_Task statement_
A stretch of the entries below is to be set down exactly, running from the line with "[113,591,203,604] 'gcc' and" through the line with "(555, 235) none -> [415,393,468,402] menu", both included, and no other line.

_Entries provided_
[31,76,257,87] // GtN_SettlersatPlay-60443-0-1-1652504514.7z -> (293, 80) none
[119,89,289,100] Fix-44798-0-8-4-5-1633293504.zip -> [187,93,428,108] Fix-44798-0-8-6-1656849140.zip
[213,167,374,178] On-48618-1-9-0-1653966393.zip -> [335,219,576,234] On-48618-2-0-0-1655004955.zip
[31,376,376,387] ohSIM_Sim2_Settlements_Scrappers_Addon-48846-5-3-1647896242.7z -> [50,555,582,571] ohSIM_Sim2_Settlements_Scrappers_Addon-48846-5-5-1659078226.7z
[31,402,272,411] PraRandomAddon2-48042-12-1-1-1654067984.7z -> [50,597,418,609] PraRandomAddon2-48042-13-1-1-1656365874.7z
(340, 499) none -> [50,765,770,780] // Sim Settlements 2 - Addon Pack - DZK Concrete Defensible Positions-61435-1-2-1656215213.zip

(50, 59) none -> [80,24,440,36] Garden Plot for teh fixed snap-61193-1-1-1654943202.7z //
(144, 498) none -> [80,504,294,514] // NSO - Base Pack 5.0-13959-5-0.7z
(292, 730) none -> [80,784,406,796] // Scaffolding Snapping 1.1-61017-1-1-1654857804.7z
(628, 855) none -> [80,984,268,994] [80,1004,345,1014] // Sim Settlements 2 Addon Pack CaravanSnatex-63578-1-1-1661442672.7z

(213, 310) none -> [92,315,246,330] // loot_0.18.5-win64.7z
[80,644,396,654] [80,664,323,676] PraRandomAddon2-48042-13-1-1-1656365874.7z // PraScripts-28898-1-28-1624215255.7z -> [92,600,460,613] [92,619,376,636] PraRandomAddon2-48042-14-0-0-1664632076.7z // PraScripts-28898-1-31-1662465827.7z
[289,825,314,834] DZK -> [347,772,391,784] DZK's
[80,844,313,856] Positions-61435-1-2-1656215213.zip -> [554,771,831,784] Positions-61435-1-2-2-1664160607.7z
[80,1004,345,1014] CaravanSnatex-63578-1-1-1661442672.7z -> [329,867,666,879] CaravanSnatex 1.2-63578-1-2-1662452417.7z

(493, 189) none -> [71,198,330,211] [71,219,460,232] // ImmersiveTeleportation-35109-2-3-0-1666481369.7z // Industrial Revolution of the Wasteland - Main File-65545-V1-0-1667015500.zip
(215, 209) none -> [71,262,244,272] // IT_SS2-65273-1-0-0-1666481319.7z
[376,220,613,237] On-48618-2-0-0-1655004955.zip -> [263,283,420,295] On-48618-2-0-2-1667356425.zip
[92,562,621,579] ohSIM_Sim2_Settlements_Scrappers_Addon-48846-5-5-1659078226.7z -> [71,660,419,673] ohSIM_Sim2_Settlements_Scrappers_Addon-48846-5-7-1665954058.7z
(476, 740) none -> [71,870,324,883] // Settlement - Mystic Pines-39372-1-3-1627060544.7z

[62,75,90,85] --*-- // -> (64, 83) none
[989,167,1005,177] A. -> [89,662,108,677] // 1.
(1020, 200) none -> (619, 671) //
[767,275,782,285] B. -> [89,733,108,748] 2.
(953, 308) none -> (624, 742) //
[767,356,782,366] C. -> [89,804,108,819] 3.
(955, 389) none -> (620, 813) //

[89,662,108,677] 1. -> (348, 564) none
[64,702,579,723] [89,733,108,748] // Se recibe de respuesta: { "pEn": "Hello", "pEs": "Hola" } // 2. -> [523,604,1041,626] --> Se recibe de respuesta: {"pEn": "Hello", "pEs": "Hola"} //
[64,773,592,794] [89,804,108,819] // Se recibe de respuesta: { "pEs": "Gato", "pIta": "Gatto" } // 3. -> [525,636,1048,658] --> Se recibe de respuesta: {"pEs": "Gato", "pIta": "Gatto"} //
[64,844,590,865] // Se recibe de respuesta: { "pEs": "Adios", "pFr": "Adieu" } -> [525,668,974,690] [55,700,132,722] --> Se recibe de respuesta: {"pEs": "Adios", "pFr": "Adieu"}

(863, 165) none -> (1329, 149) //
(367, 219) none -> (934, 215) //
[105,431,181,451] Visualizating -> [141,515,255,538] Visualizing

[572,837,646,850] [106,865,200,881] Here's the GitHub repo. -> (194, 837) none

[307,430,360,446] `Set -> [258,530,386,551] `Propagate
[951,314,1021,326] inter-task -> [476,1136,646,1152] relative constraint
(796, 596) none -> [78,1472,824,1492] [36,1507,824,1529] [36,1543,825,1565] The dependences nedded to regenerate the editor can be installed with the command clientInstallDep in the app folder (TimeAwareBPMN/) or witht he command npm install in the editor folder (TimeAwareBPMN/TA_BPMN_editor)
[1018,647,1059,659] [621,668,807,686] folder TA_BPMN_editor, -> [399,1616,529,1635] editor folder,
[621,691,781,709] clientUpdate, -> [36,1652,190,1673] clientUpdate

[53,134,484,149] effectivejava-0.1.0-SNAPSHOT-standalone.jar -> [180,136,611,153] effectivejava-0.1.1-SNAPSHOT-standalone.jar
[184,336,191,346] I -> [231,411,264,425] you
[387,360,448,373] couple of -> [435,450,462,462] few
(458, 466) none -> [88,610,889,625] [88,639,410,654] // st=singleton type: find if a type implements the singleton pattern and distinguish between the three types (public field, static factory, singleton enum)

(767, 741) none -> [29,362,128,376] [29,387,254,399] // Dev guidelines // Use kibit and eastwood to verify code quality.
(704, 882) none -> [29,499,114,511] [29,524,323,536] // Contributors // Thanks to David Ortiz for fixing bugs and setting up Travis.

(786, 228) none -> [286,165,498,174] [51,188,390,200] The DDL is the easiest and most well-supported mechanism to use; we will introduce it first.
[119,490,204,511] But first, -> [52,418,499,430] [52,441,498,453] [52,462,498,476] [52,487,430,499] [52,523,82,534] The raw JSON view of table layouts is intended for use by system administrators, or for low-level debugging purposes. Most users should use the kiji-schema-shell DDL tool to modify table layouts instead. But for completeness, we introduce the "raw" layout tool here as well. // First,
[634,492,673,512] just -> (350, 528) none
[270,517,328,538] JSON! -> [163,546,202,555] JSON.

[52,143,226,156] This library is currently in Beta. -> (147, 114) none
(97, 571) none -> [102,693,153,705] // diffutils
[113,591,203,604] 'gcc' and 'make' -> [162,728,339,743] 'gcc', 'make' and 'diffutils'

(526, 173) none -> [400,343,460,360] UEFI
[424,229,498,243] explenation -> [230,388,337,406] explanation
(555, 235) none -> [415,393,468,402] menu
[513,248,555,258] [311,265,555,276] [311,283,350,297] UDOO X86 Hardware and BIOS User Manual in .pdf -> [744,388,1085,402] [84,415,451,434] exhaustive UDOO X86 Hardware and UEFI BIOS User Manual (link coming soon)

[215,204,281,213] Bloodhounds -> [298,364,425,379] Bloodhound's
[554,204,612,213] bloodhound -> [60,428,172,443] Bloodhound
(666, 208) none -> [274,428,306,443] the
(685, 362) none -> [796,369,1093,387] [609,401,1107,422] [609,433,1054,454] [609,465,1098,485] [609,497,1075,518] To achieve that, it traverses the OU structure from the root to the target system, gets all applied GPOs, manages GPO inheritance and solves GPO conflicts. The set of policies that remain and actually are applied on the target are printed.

_The completed task_
[113,591,203,604] 'gcc' and 'make' -> [162,728,339,743] 'gcc', 'make' and 'diffutils'

(526, 173) none -> [400,343,460,360] UEFI
[424,229,498,243] explenation -> [230,388,337,406] explanation
(555, 235) none -> [415,393,468,402] menu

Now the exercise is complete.